[EXERCISE DESCRIPTION] Below are records; how many of their lines contain "tabs"? Reply with the number and no other words.

[EXTRACTED MATERIAL]
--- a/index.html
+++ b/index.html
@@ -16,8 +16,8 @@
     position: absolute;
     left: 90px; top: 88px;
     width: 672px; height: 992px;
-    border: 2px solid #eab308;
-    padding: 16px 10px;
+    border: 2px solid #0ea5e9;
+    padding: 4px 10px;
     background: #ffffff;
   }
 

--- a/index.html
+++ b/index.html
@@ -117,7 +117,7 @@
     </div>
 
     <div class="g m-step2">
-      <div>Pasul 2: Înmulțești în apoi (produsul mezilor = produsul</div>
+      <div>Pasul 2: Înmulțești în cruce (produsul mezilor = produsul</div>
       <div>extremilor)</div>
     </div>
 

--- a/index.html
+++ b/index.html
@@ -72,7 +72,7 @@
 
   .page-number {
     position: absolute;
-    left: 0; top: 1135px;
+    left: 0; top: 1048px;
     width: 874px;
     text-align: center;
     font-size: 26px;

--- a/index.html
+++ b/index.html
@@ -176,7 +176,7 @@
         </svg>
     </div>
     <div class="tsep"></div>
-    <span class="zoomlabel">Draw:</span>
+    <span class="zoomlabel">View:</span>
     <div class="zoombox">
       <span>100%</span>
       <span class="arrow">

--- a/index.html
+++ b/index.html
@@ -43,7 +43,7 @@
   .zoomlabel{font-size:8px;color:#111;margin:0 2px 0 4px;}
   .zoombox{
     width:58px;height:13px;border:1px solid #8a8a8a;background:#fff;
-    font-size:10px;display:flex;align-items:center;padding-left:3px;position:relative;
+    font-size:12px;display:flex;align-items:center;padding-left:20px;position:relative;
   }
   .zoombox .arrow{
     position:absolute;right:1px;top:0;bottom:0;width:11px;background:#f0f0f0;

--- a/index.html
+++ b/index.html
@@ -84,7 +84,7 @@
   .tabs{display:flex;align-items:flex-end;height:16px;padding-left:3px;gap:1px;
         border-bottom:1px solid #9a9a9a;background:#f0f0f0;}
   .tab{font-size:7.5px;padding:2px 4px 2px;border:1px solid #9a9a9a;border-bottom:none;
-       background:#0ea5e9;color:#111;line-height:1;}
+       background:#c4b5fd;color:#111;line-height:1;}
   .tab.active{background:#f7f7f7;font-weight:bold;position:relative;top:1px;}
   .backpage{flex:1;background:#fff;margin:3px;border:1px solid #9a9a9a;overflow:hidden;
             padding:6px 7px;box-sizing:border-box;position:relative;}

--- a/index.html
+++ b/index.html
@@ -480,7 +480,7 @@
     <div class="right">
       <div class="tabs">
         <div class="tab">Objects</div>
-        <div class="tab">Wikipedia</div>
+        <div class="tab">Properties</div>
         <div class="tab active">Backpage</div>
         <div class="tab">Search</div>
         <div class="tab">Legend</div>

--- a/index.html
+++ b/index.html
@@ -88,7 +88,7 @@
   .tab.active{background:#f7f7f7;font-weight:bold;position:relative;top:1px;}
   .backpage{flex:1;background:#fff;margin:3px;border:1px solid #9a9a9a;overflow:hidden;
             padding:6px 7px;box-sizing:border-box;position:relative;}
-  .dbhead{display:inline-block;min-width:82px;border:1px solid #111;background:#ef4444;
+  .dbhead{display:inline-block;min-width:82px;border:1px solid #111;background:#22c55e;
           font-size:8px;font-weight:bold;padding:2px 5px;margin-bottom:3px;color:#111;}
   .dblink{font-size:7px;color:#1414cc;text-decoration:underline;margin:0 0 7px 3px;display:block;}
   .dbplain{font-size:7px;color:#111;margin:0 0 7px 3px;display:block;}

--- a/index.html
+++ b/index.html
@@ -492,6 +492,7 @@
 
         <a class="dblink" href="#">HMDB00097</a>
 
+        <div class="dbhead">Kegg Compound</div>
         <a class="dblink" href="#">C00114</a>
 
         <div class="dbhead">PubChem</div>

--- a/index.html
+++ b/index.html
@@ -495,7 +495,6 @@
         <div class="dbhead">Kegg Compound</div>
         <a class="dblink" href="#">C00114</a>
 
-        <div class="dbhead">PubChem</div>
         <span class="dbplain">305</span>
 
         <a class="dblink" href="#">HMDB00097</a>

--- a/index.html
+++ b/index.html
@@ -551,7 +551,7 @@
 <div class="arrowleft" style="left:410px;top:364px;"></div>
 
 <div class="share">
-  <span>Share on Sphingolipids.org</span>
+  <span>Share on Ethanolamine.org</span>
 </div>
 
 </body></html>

[EXERCISE RESPONSE] 2